Published: 12/13/2017

Last Updated: 05/29/2018

## Abstract

This work demonstrates the experiments conducted to train and test the deep learning AlexNet* topology with the Intel® optimized TensorFlow* library using CIFAR-10 classification data on Intel® Xeon® scalable processor powered machines. These experiments were conducted with options set at run time. From these runs, the training accuracy, validation accuracy, and testing accuracy numbers were captured for different environment configurations to identify the optimal combination of environment configurations. For the optimal combination identified, the top-1 and top-5 accuracies were plotted.

## Document Content

### Environment Setup

The following hardware and software environments were used to perform the experiments.

#### Hardware

Table 1. Intel® Xeon® Gold 6128 configuration

 Architecture x86_64 CPU op-mode(s) 32 bit, 64 bit Byte order Little endian CPU(s) 24 Core(s) per socket 6 Socket(s) 2 Thread(s) per core 2 CPU family 6 Model 85 Model name Intel® Xeon® Gold 6128 CPU @ 3.40 GHz RAM 92 GB

#### Software

Table 2. On Intel Xeon Gold processor

 TensorFlow* 1.4.0 (Intel optimized) Python* 3.6.3 (Intel distributed)

The Intel Optimized TensorFlow wheel was installed through pip.

pip install https://anaconda.org/intel/tensorflow/1.4.0/download/tensorflow-1.4.0-cp36-cp36m-linux_x86_64.whl

### Network Topology and Model Training

This section details the dataset adopted, AlexNet architecture, and training the model in the current work.

#### Dataset

The CIFAR-10 dataset chosen for these experiments consists of 60,000 32 x 32 color images in 10 classes. Each class has 6,000 images. The 10 classes are: airplane, automobile, bird, cat, deer, dog, frog, horse, ship, and truck.

The dataset was taken from Kaggle*3. The following figure shows a sample set of images for each classification.
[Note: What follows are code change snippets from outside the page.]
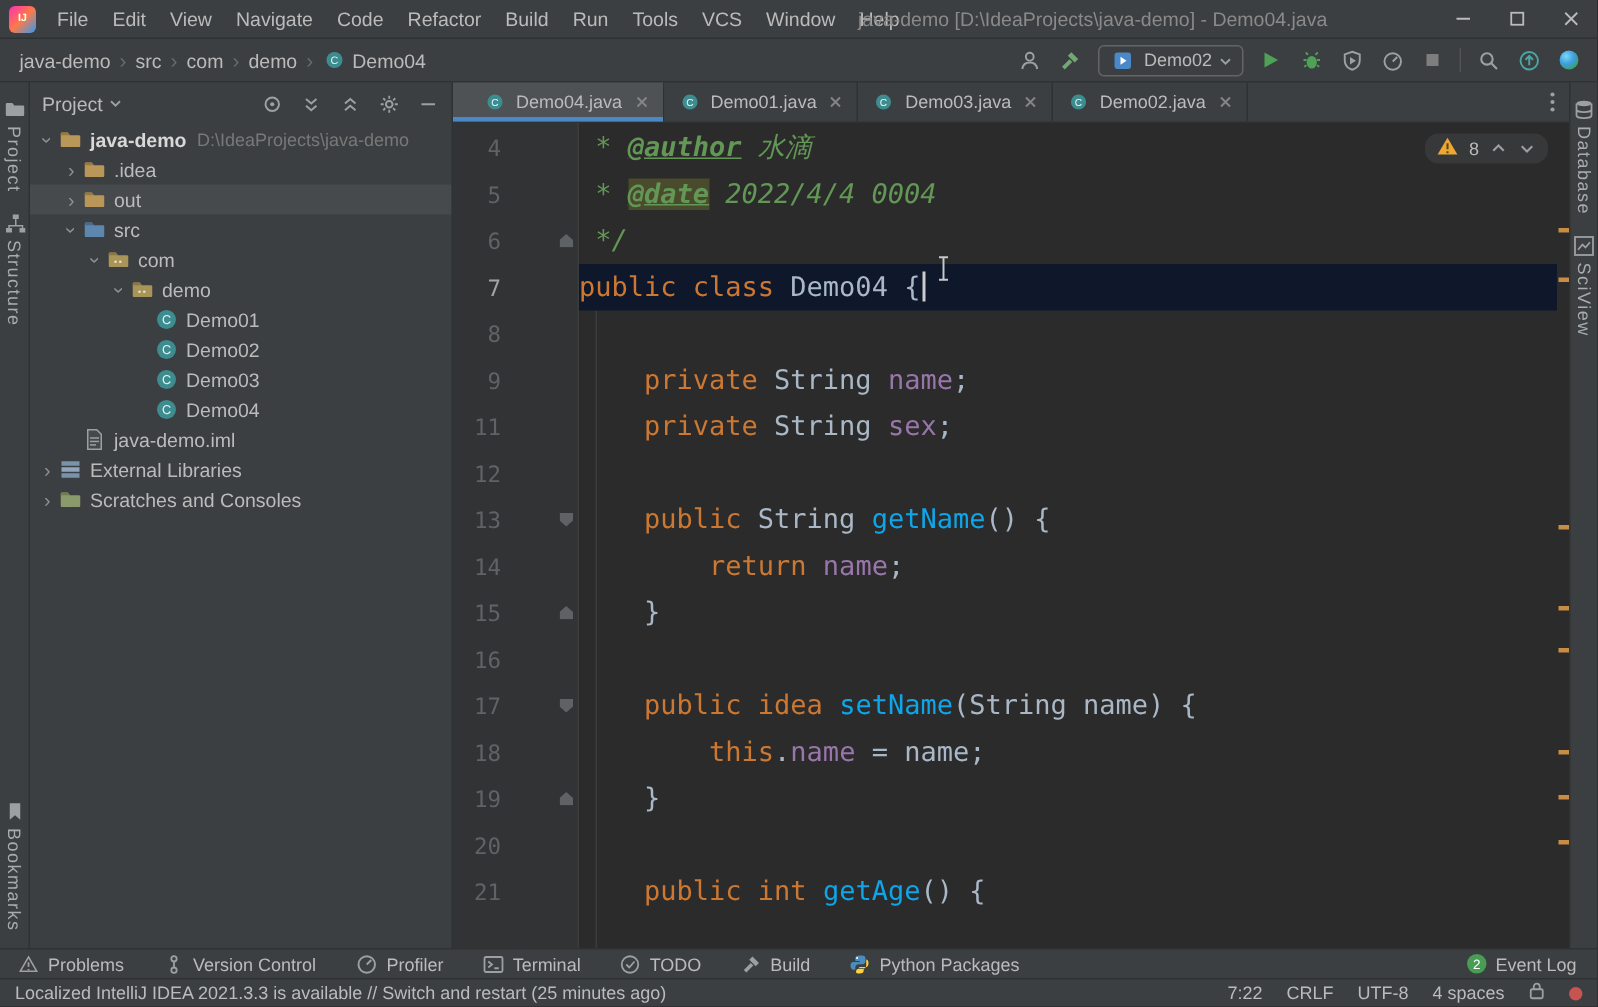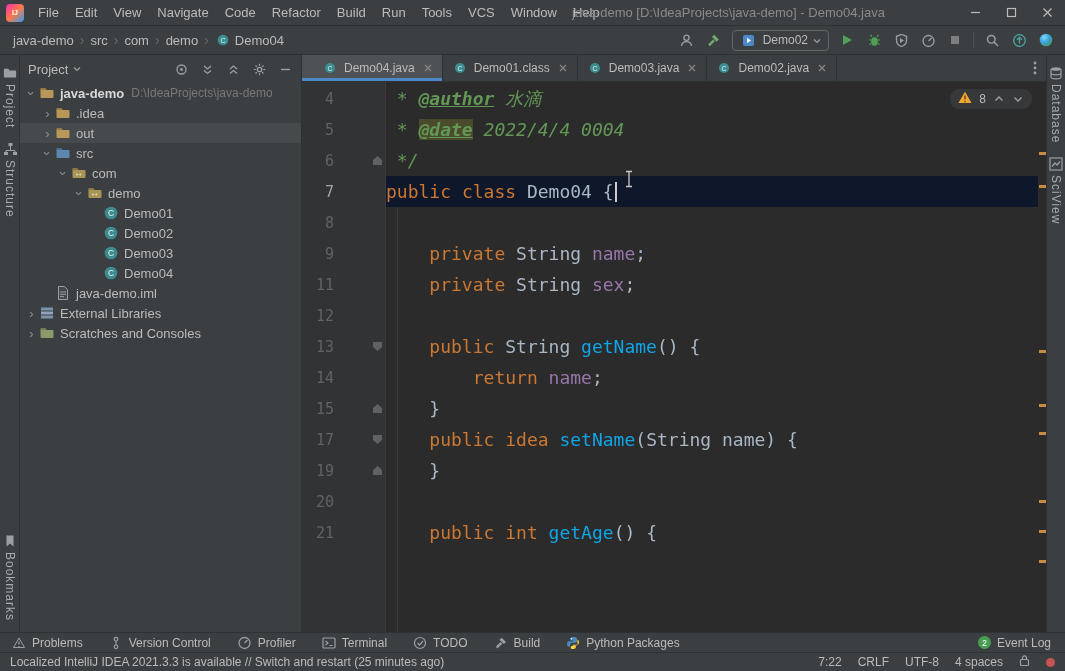--- a/index.html
+++ b/index.html
@@ -502,21 +502,21 @@
               </svg>
             </span>
           </div>
           <div class="tab">
             <span class="tab-icon">
               <svg width="16" height="16" viewBox="0 0 16 16">
                 <circle cx="8" cy="8" r="6.3" fill="#3D8D90"></circle>
                 <text x="8" y="11.2" font-size="8.5" font-family="Liberation Sans, sans-serif" fill="#E8F2F2" text-anchor="middle">C</text>
               </svg>
             </span>
-            <span>Demo01.class</span>
+            <span>Demo01.java</span>
             <span class="tab-close">
               <svg width="10" height="10" viewBox="0 0 10 10">
                 <path d="M2 2l6 6M8 2l-6 6" stroke="#848587" stroke-width="1.3"></path>
               </svg>
             </span>
           </div>
           <div class="tab">
             <span class="tab-icon">
               <svg width="16" height="16" viewBox="0 0 16 16">
                 <circle cx="8" cy="8" r="6.3" fill="#3D8D90"></circle>
@@ -635,26 +635,40 @@
               <div class="ln">
                 <span class="num">15</span>
                 <span class="foldcol">
                   <span class="fold up"></span>
                 </span>
               </div>
               <div class="code-text"><span class="pln">    }</span></div>
             </div>
             <div class="code-line">
               <div class="ln">
+                <span class="num">16</span>
+                <span class="foldcol"></span>
+              </div>
+              <div class="code-text"></div>
+            </div>
+            <div class="code-line">
+              <div class="ln">
                 <span class="num">17</span>
                 <span class="foldcol">
                   <span class="fold down"></span>
                 </span>
               </div>
               <div class="code-text"><span class="pln">    </span><span class="kw">public</span><span class="pln"> </span><span class="kw">idea</span><span class="pln"> </span><span class="mth">setName</span><span class="pln">(String name) {</span></div>
+            </div>
+            <div class="code-line">
+              <div class="ln">
+                <span class="num">18</span>
+                <span class="foldcol"></span>
+              </div>
+              <div class="code-text"><span class="pln">        </span><span class="kw">this</span><span class="pln">.</span><span class="fld">name</span><span class="pln"> = name;</span></div>
             </div>
             <div class="code-line">
               <div class="ln">
                 <span class="num">19</span>
                 <span class="foldcol">
                   <span class="fold up"></span>
                 </span>
               </div>
               <div class="code-text"><span class="pln">    }</span></div>
             </div>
Figure 1. CIFAR-10 sample images

For the experiments, out of the 60,000 images, 50,000 images were chosen for training and 10,000 images for testing.

#### AlexNet* Architecture

The AlexNet network is made of five convolution layers, max-pooling layers, dropout layers, and three fully connected layers. The network was designed to be used for classification with 1,000 possible categories.
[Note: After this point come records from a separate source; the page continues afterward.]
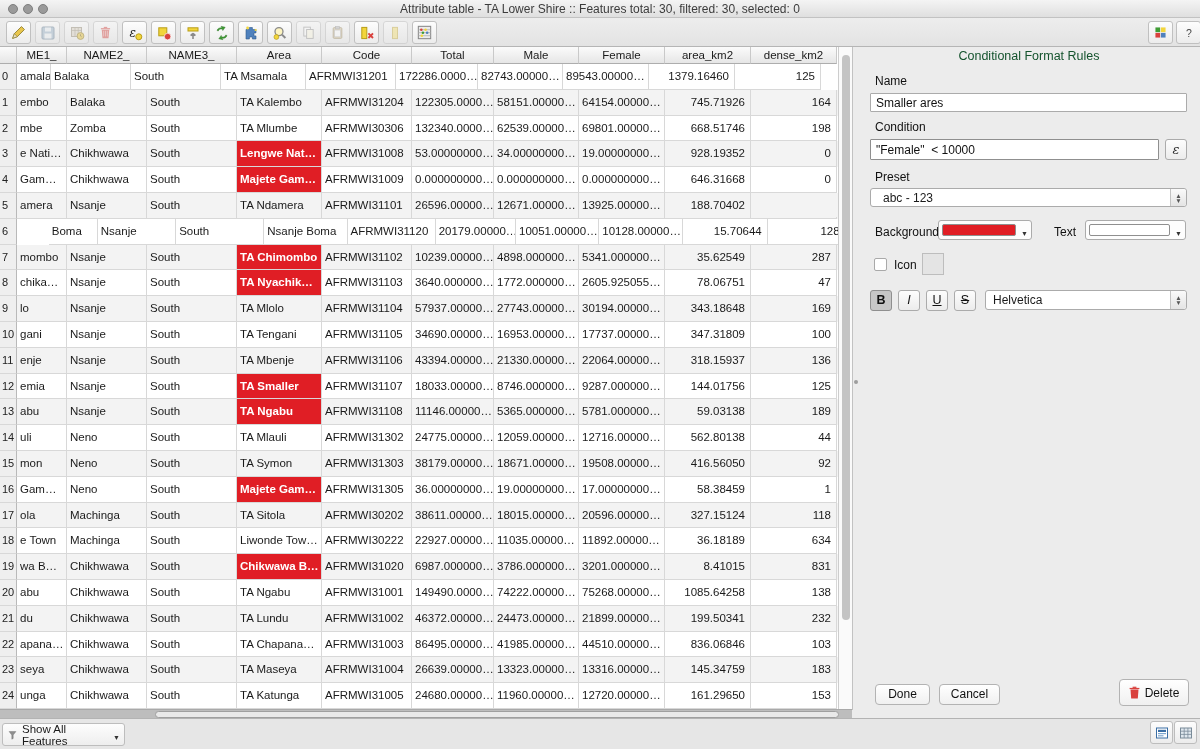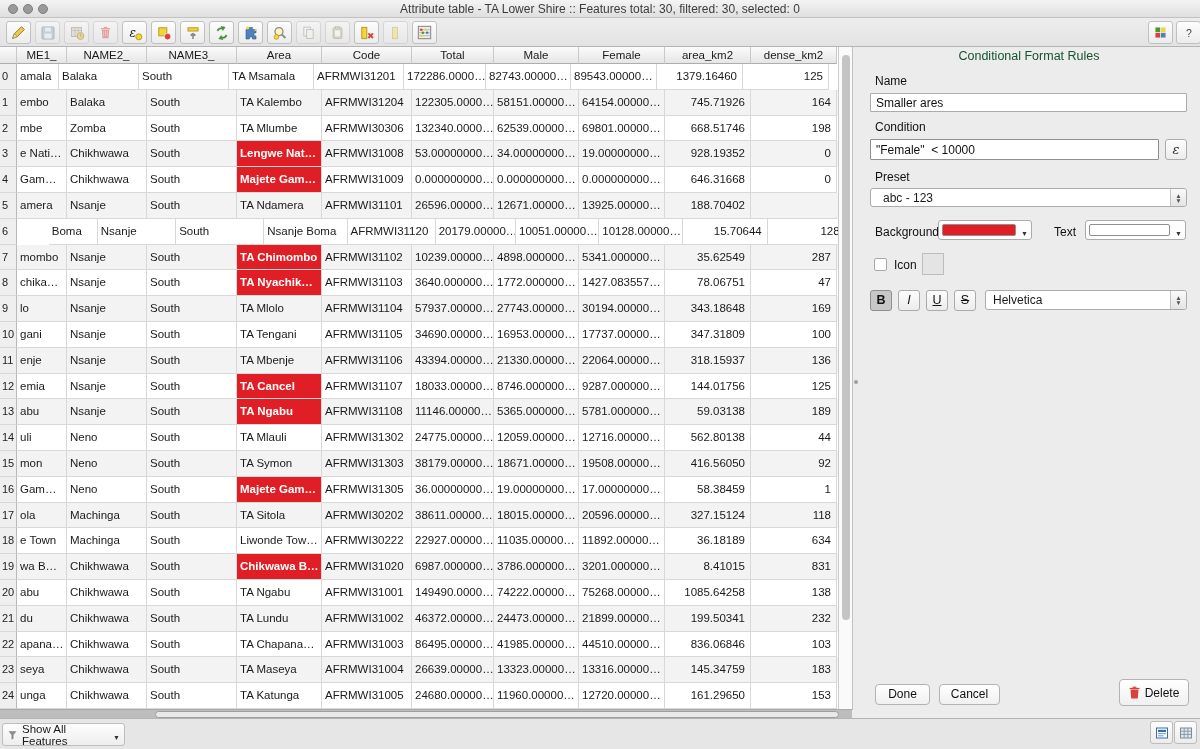--- a/index.html
+++ b/index.html
@@ -245,21 +245,21 @@
       <div class="th" style="width: 85px;">Area</div>
       <div class="th" style="width: 90px;">Code</div>
       <div class="th" style="width: 82px;">Total</div>
       <div class="th" style="width: 85px;">Male</div>
       <div class="th" style="width: 86px;">Female</div>
       <div class="th" style="width: 86px;">area_km2</div>
       <div class="th" style="width: 86px;">dense_km2</div>
     </div>
     <div class="tr">
       <div class="td c-num" style="width: 17px;">0</div>
-      <div class="td " style="width: 42px;">amala</div>
+      <div class="td " style="width: 34px;">amala</div>
       <div class="td " style="width: 80px;">Balaka</div>
       <div class="td " style="width: 90px;">South</div>
       <div class="td " style="width: 85px;">TA Msamala</div>
       <div class="td " style="width: 90px;">AFRMWI31201</div>
       <div class="td " style="width: 82px;">172286.0000…</div>
       <div class="td " style="width: 85px;">82743.00000…</div>
       <div class="td " style="width: 86px;">89543.00000…</div>
       <div class="td c-right" style="width: 86px;">1379.16460</div>
       <div class="td c-right" style="width: 86px;">125</div>
     </div>
@@ -356,21 +356,21 @@
     </div>
     <div class="tr">
       <div class="td c-num" style="width: 17px;">8</div>
       <div class="td " style="width: 50px;">chika…</div>
       <div class="td " style="width: 80px;">Nsanje</div>
       <div class="td " style="width: 90px;">South</div>
       <div class="td redcell" style="width: 85px; background: rgb(224, 30, 37);">TA Nyachik…</div>
       <div class="td " style="width: 90px;">AFRMWI31103</div>
       <div class="td " style="width: 82px;">3640.000000…</div>
       <div class="td " style="width: 85px;">1772.000000…</div>
-      <div class="td " style="width: 86px;">1427.083557…</div>
+      <div class="td " style="width: 86px;">2605.925055…</div>
       <div class="td c-right" style="width: 86px;">78.06751</div>
       <div class="td c-right" style="width: 86px;">47</div>
     </div>
     <div class="tr alt">
       <div class="td c-num" style="width: 17px;">9</div>
       <div class="td " style="width: 50px;">lo</div>
       <div class="td " style="width: 80px;">Nsanje</div>
       <div class="td " style="width: 90px;">South</div>
       <div class="td " style="width: 85px;">TA Mlolo</div>
       <div class="td " style="width: 90px;">AFRMWI31104</div>
@@ -404,21 +404,21 @@
       <div class="td " style="width: 85px;">21330.00000…</div>
       <div class="td " style="width: 86px;">22064.00000…</div>
       <div class="td c-right" style="width: 86px;">318.15937</div>
       <div class="td c-right" style="width: 86px;">136</div>
     </div>
     <div class="tr">
       <div class="td c-num" style="width: 17px;">12</div>
       <div class="td " style="width: 50px;">emia</div>
       <div class="td " style="width: 80px;">Nsanje</div>
       <div class="td " style="width: 90px;">South</div>
-      <div class="td redcell" style="width: 85px; background: rgb(224, 30, 37);">TA Cancel</div>
+      <div class="td redcell" style="width: 85px; background: rgb(224, 30, 37);">TA Smaller</div>
       <div class="td " style="width: 90px;">AFRMWI31107</div>
       <div class="td " style="width: 82px;">18033.00000…</div>
       <div class="td " style="width: 85px;">8746.000000…</div>
       <div class="td " style="width: 86px;">9287.000000…</div>
       <div class="td c-right" style="width: 86px;">144.01756</div>
       <div class="td c-right" style="width: 86px;">125</div>
     </div>
     <div class="tr alt">
       <div class="td c-num" style="width: 17px;">13</div>
       <div class="td " style="width: 50px;">abu</div>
Figure 2. AlexNet architecture (credit: MIT2).

#### Model Training

In these experiments, it was decided to train the model from the beginning using the CIFAR-10 dataset. The dataset is split as 50,000 images for training and validation and 10,000 images for testing.

### Experimental Runs

The experiment was conducted in two steps.

#### Step 1

Training was done with different combinations of environment options. The batch size and number of epochs were fixed in this step. The following table details the options chosen and the results for each run. In addition to the following settings, the Intel® Xeon® processors were made numactl-aware.

Step Environment Options Epochs Batch Size Training Accuracy
1 "OMP_NUM_THREADS" = "6" "KMP_BLOCKTIME" = "0" "KMP_SETTINGS" = "1" "KMP_AFFINITY"= "granularity=fine, verbose, compact, 1, 0" 'inter_op' = 1 'intra_op' = 6  100 2048 55.20%
2 "OMP_NUM_THREADS" = "8" "KMP_BLOCKTIME" = "0" "KMP_SETTINGS" = "1" "KMP_AFFINITY"= "granularity=fine, verbose, compact, 1, 0" 'inter_op' = 1 'intra_op' = 8  100 2048 55.40%
3 "OMP_NUM_THREADS" = "10" "KMP_BLOCKTIME" = "0" "KMP_SETTINGS" = "1" "KMP_AFFINITY"= "granularity=fine, verbose, compact, 1, 0" 'inter_op' = 1 'intra_op' = 10  100 2048 54.65%
4 "OMP_NUM_THREADS" = "12" "KMP_BLOCKTIME" = "0" "KMP_SETTINGS" = "1" "KMP_AFFINITY"= "granularity=fine, verbose, compact, 1, 0" 'inter_op' = 1 'intra_op' = 12  100 2048 55.56%
5 "OMP_NUM_THREADS" = "16" "KMP_BLOCKTIME" = "0" "KMP_SETTINGS" = "1" "KMP_AFFINITY"= "granularity=fine, verbose, compact, 1, 0" 'inter_op' = 1 'intra_op' = 16  100 2048 55.15%
6 "OMP_NUM_THREADS" = "24" "KMP_BLOCKTIME" = "0" "KMP_SETTINGS" = "1" "KMP_AFFINITY"= "granularity=fine, verbose, compact, 1, 0" 'inter_op' = 1 'intra_op' = 24  100 2048 54.73%

It has been observed that the training accuracy for all the runs has minimal difference. Setting the OMP_NUM_THREADS and the intra_op parameters to either 12, 16 or 24 showed that the training performance is 1.4 times faster (refer to configurations) compared to setting these parameters to either 6, 8 or 10.

#### Step 2

The OMP_NUM_THREADS and the intra_op parameters setting were set to 12 and the runs were performed for different batch sizes. The Top-1 training, validation and inference accuracies were captured in each case. Runs were performed for 25, 100, and 1000 epochs. The results are listed in the following table.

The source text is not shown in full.